What is being asked: With pictures removed, output every record below exactly as written.

Materials provided section start

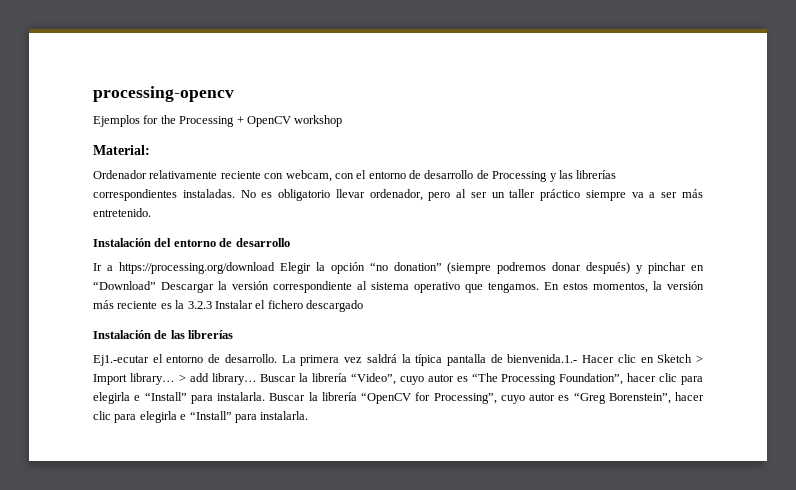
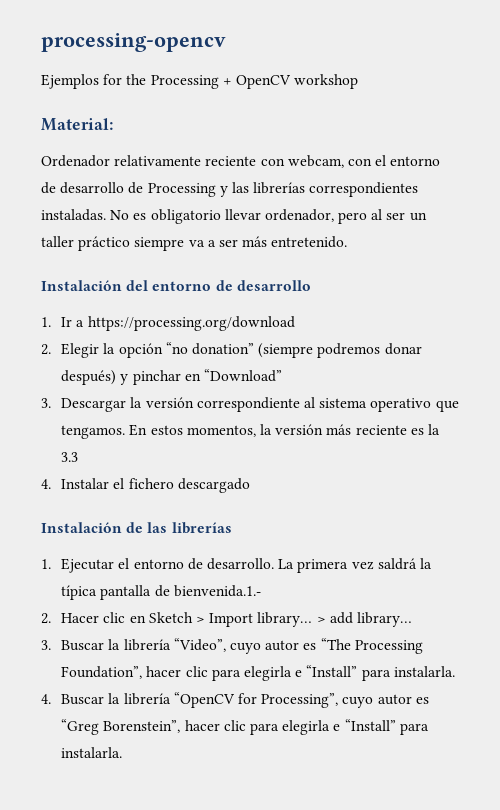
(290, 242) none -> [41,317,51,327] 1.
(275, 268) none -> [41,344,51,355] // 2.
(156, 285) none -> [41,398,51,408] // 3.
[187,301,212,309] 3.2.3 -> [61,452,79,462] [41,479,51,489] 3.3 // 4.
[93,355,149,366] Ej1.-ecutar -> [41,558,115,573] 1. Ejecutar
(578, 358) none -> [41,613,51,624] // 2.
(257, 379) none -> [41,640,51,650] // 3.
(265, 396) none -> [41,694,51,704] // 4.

Materials provided section end

Exercise response:
(290, 242) none -> [41,317,51,327] 1.
(275, 268) none -> [41,344,51,355] // 2.
(156, 285) none -> [41,398,51,408] // 3.
[187,301,212,309] 3.2.3 -> [61,452,79,462] [41,479,51,489] 3.3 // 4.
[93,355,149,366] Ej1.-ecutar -> [41,558,115,573] 1. Ejecutar
(578, 358) none -> [41,613,51,624] // 2.
(257, 379) none -> [41,640,51,650] // 3.
(265, 396) none -> [41,694,51,704] // 4.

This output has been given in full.